Even from the very first sentence of the abstract, which mentions a woman with a fever cured “by our Lord Jesus Christ,” it ought to have been clear to the article’s reviewers that it was not written to the highest objective scientific standards. The authors go on to present evidence that the woman likely had the flu: “The brief duration, high fever, and abrupt cessation of fever makes influenza disease probable.”

The paper was swiftly eviscerated online, particularly on the blog Aetiology.

An apology was issued both the editor and the author fairly soon after, as per this news item on physorg.com,

Editor-in-Chief of the journal, Robert F. Garry, publicly apologized for publishing the article, saying it “clearly does not provide the type of robust supporting data required for a case report and does not meet the high standards expected of a peer-reviewed scientific journal.” He also apologized for any “confusion or concern” the article may have created among readers.

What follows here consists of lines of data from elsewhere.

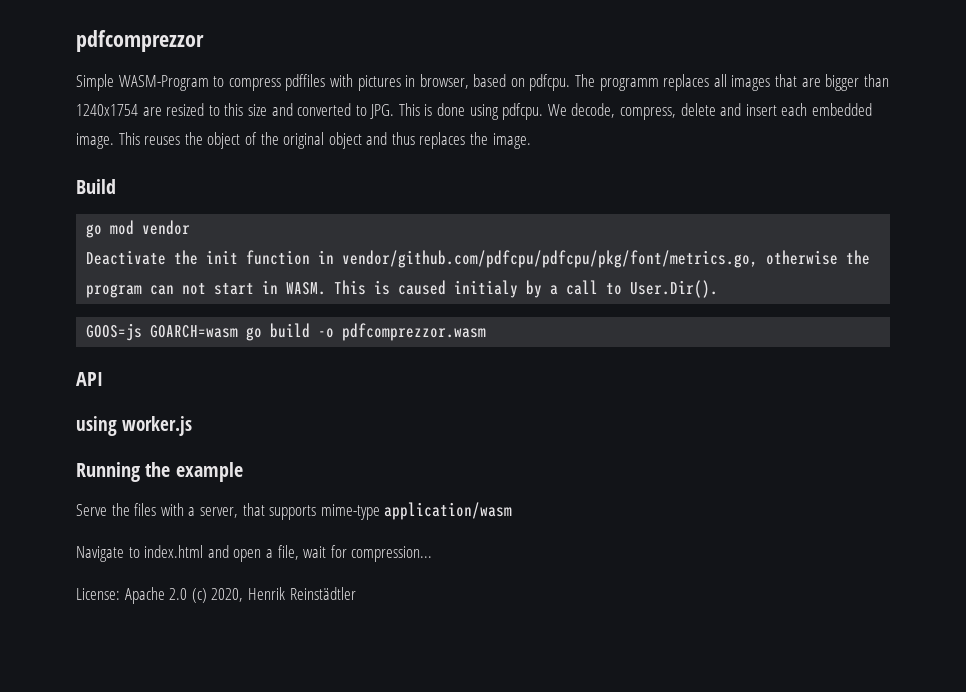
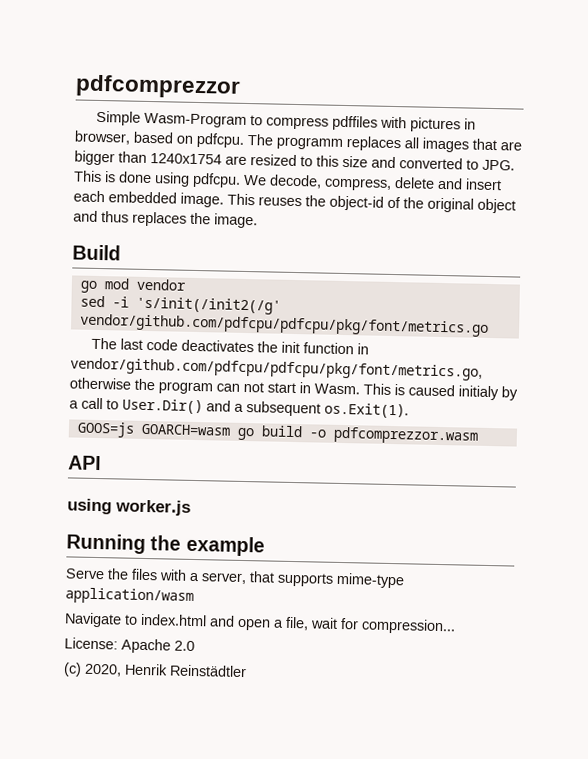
[118,75,209,91] WASM-Program -> [144,112,248,128] Wasm-Program
[207,132,241,149] object -> [329,195,384,211] object-id
[86,250,167,265] Deactivate -> [79,295,281,315] [78,313,489,337] [91,337,255,353] sed -i 's/init(/init2(/g' vendor/github.com/pdfcpu/pdfcpu/pkg/font/metrics.go // The last code deactivates
[286,282,327,295] WASM. -> [314,383,360,395] Wasm.
[630,280,719,298] User.Dir(). -> [122,398,409,419] User.Dir() and a subsequent os.Exit(1).
(188, 594) none -> (195, 646) //

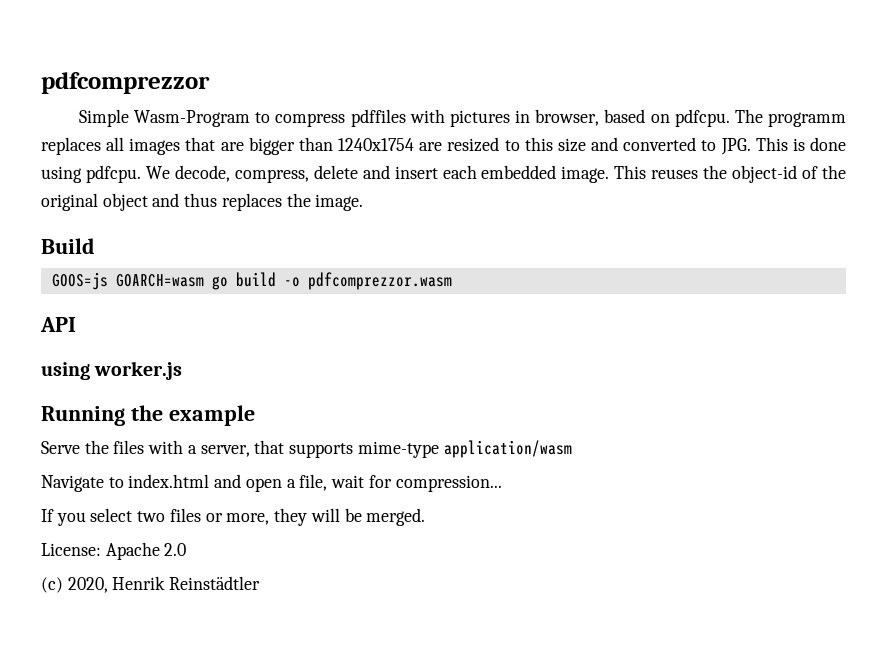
[79,278,187,293] [79,295,281,315] [78,313,489,337] [91,337,370,355] [70,357,483,381] [69,377,518,401] [69,397,409,419] // go mod vendor // sed -i 's/init(/init2(/g' vendor/github.com/pdfcpu/pdfcpu/pkg/font/metrics.go // The last code deactivates the init function in vendor/github.com/pdfcpu/pdfcpu/pkg/font/metrics.go, otherwise the program can not start in Wasm. This is caused initialy by a call to User.Dir() and a subsequent os.Exit(1). -> (95, 246) none
(456, 626) none -> [41,508,426,526] // If you select two files or more, they will be merged.

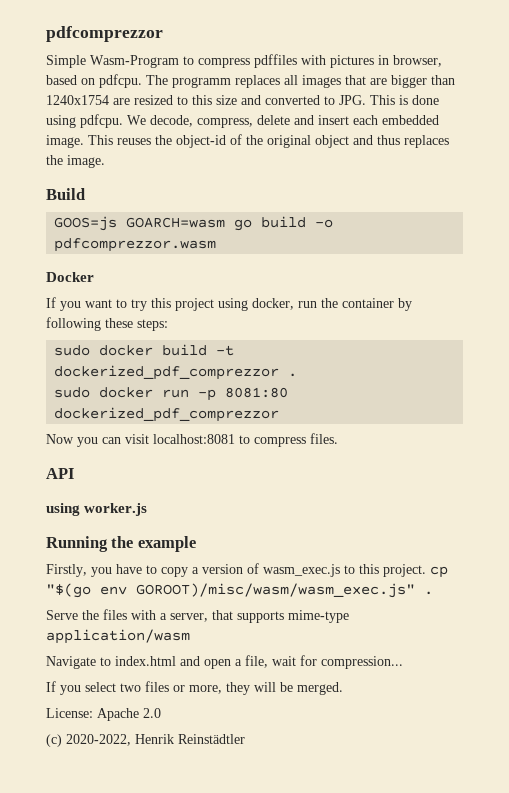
(452, 281) none -> [46,272,94,282] [46,297,412,311] [46,317,168,331] [54,344,235,356] [54,365,298,380] [54,387,289,401] [54,407,280,422] [46,433,338,447] // Docker // If you want to try this project using docker, run the container by following these steps: // sudo docker build -t dockerized_pdf_comprezzor . // sudo docker run -p 8081:80 dockerized_pdf_comprezzor // Now you can visit localhost:8081 to compress files.
(255, 415) none -> [46,563,448,578] [46,583,433,598] // Firstly, you have to copy a version of wasm_exec.js to this project. cp "$(go env GOROOT)/misc/wasm/wasm_exec.js" .
[67,577,108,593] 2020, -> [66,734,131,746] 2020-2022,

One of the blogs that brought the paper to notice was This Scientific Life, by Bob O’Hara. O’Hara said the lead author of the paper, Kam L.E. Hon from the Department of Paediatrics at the Chinese University of Hong Kong, had replied by email to his queries and confirmed he had agreed to the retraction and was “astonished” the article had produced such a negative response since it was only intended for thought provocation. He went on to apologize for the inconvenience caused to the Journal and anxiety caused to himself. He said he would never to write this kind of article again. [emphasis mine]

You might think it was a bad piece of science that was caught by the vigilant online community but according to an August 17, 2010 posting by Kent Anderson at the Scholarly Kitchen,

Recently, BioMed Central’s Virology Journal published a case report speculating that the woman in the Biblical story in which Jesus cures her of fever was suffering from the flu. The case report was obviously quite tongue-in-cheek, akin to many others in the literature, but also applied clinical reasoning to the scant evidence offered by the Bible.

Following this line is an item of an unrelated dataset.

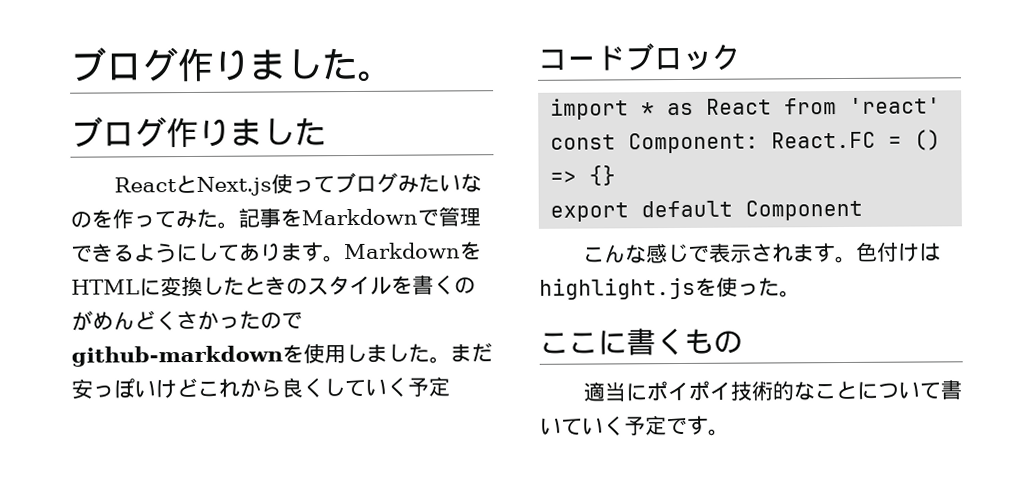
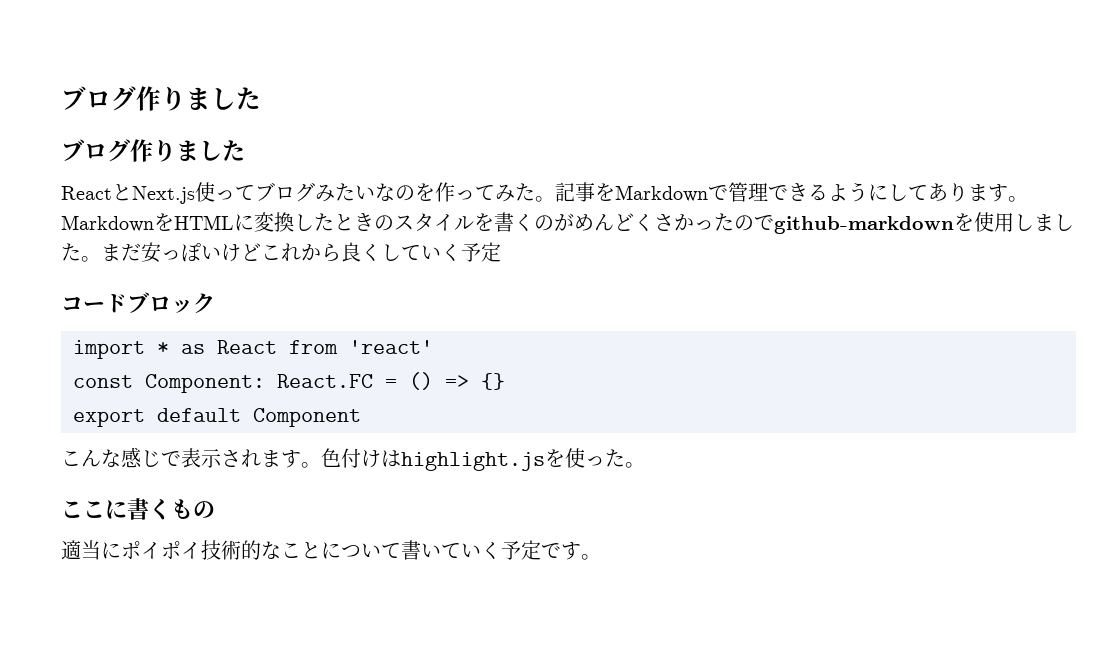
[69,47,395,83] ブログ作りました。 -> [61,86,261,111] ブログ作りました

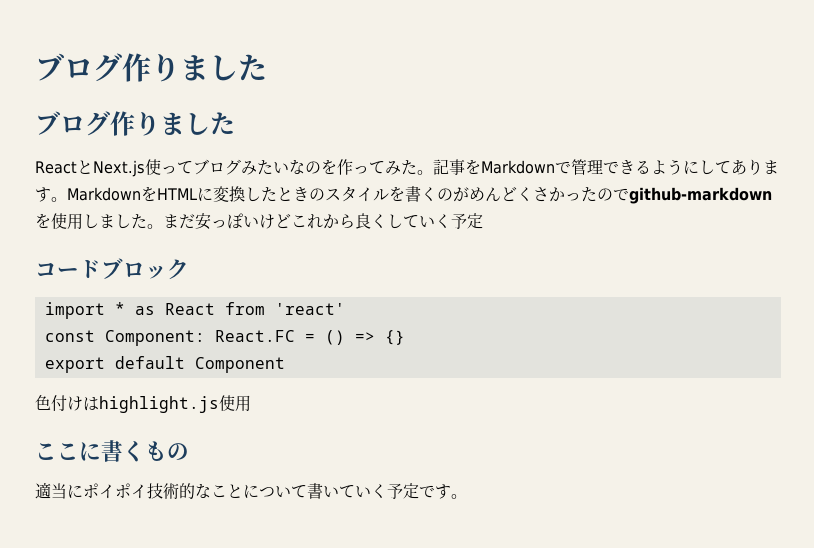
[61,447,321,468] こんな感じで表示されます。 -> (285, 365) none
[545,448,645,468] を使った。 -> [219,395,251,412] 使用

In most case reports that seek to plumb historical facts, investigators review documentation, try to translate what they can into modern meaning, then attempt a diagnosis, usually for the sport of it.

I’ll wager that the authors and editors expected this little bit of fluff to pass quietly into oblivion, a harmless lark in an obscure journal. It’s not an unreasonable expectation. In the traditional journal world, reports like this were shielded from widespread evaluation due to relatively small circulations in tight-knit communities. Even in the last decade, the lack of robust commenting on journal articles has helped insulate scholars.

Today, things are different. Now, a science blogosphere bent on sensationalism and hungry for topics is perfectly willing to pick up on a silly article and beat the bejeezus out of it.

Sometimes people behave badly. No system is a perfect bulwark against this tendency. So while the Virology Journal article had been peer-reviewed (which has its own problems),  it was the set of post-publication reviews which resulted in an apology both from the editor and the author who has promised he’ll never write this type of article again. In essence, a kind of mob mentality seems to have ruled and I expect that mob mentality will be seen in the PPPR process as well. My conclusion is that the more ways we have of disseminating and publishing information the better.